|Preferred IUPAC name
3D model (JSmol)
CompTox Dashboard (EPA)
|Molar mass||164.204 g·mol−1|
|Appearance||Colorless to pale yellow crystals|
|Melting point||50 to 52 °C (122 to 126 °F; 323 to 325 K)|
|Boiling point||140 °C (284 °F; 413 K) at 10 mmHg|
|1.2 g/L (0 °C)|
|Solubility in ethanol||20 g/L|
|Solubility in dimethyl sulfoxide||30 g/L|
|Solubility in dimethylformamide||12.5 g/L|
|Flash point||140 °C (284 °F; 413 K)|
Except where otherwise noted, data are given for materials in their standard state (at 25 °C [77 °F], 100 kPa).
Hinokitiol (β-thujaplicin) is a natural monoterpenoid found in the wood of trees in the family Cupressaceae. It is a tropolone derivative and one of the thujaplicins. Hinokitiol is used in oral and skin care products, and is a food additive used in Japan.
Hinokitiol was discovered by a Japanese chemist Tetsuo Nozoe in 1936. It was isolated from the essential oil component of the heartwood of Taiwanese hinoki, from which the compound ultimately adopted its name. Hinokitiol is the first non-benzenoid aromatic compound identified. The compound has a heptagonal molecular structure and was first synthesized by Ralph Raphael in 1951. Due to its iron-chelating activity, hinokitiol has been called an "Iron Man molecule" in the scientific media, which is ironic because Tetsuo is translated into English as "Iron Man". Taiwanese hinoki is native to East Asian countries, particularly to Japan and Taiwan. Hinokitiol has also been found in other trees of the Cupressaceae family, including Thuja plicata Donn ex D. Don which is common in the Pacific Northwest.

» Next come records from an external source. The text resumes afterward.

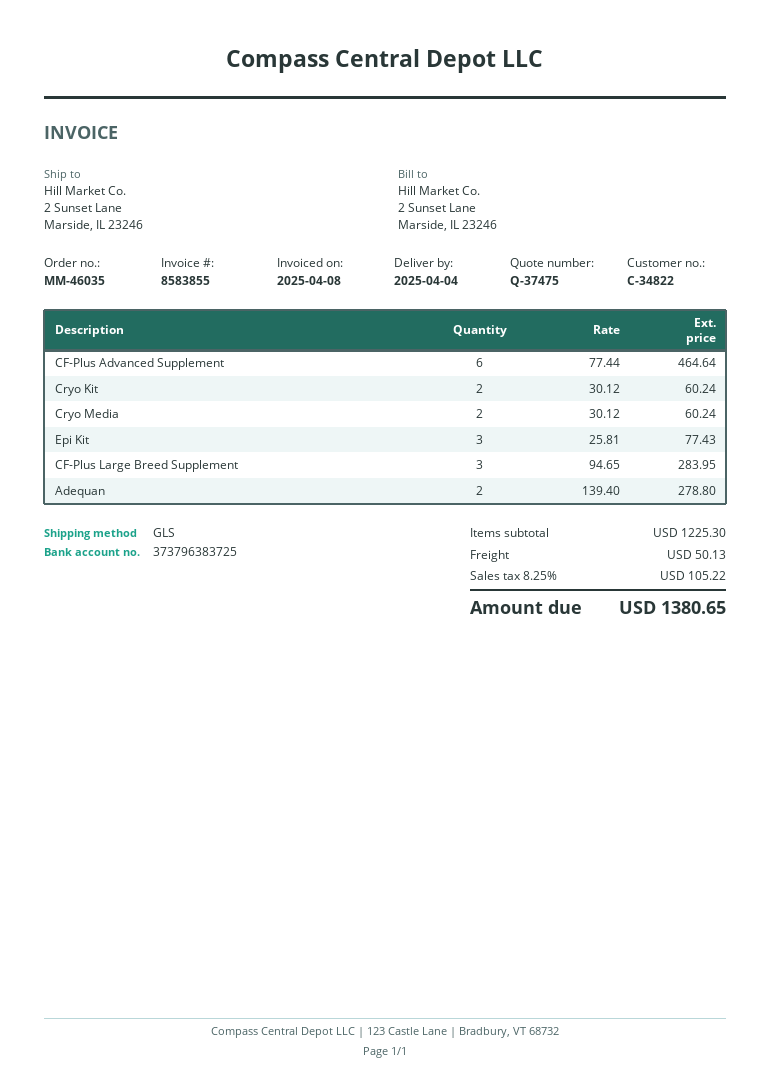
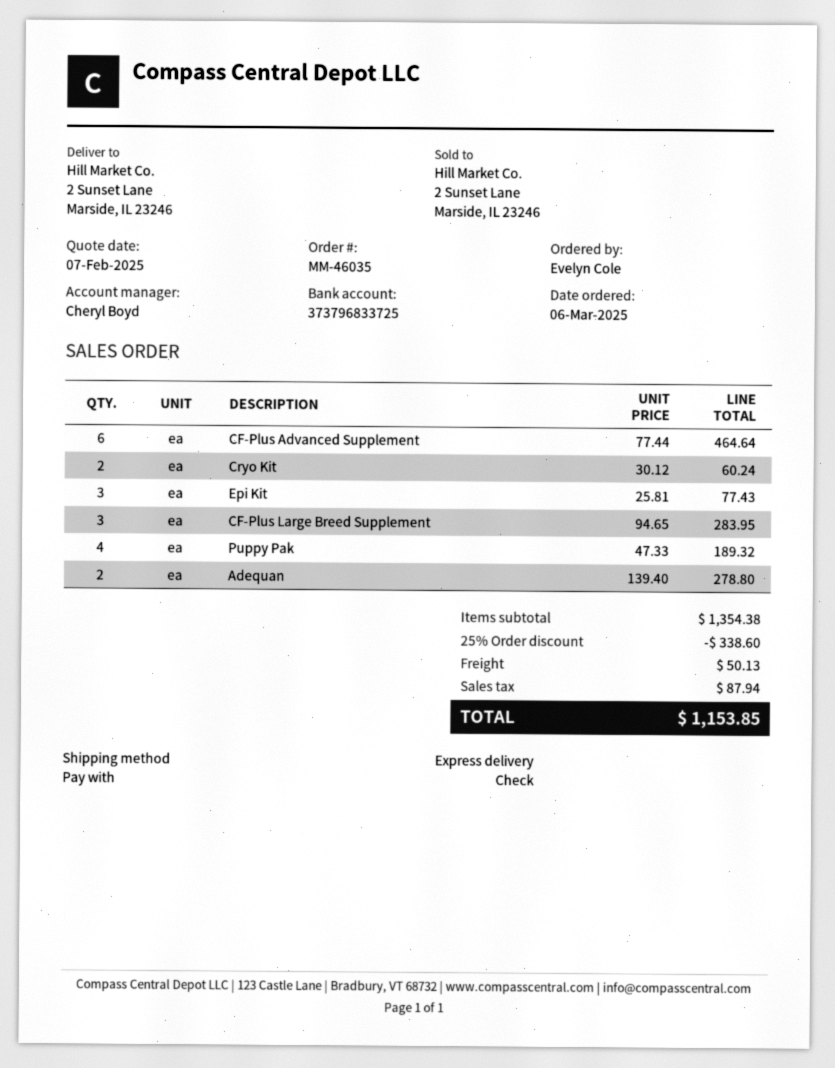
bank account: 373796383725 -> 373796833725
shipping method: GLS -> express
Cryo Media: 2 x 30.12 = 60.24 -> none
Puppy Pak: none -> 4 x 47.33 = 189.32
subtotal: 1225.30 -> 1354.38
discount: none -> 25% = 338.60
tax: 105.22 -> 87.94
total: 1380.65 -> 1153.85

Woods that are rich in hinokitiol were used by people of ancient Japan for creating long-standing buildings, such as the Konjiki-dō, a japanese national treasure, one of the buildings of Chūson-ji complex, a temple in Iwate Prefecture. It kept it from harm against insects, wood-rotting fungi, and molds for a long time of about 840 years. Additionally, there are some old famous Buddhist temples and Shinto shrines using trees, later known to contain hinokitiol. Beginning in the 2000s, the biological properties of hinokitiol have become of research interest, focusing on its biological properties. And the resistance of cypress trees to wood decay was the leading reason prompting to study their chemical content and to find the substances responsible for those properties.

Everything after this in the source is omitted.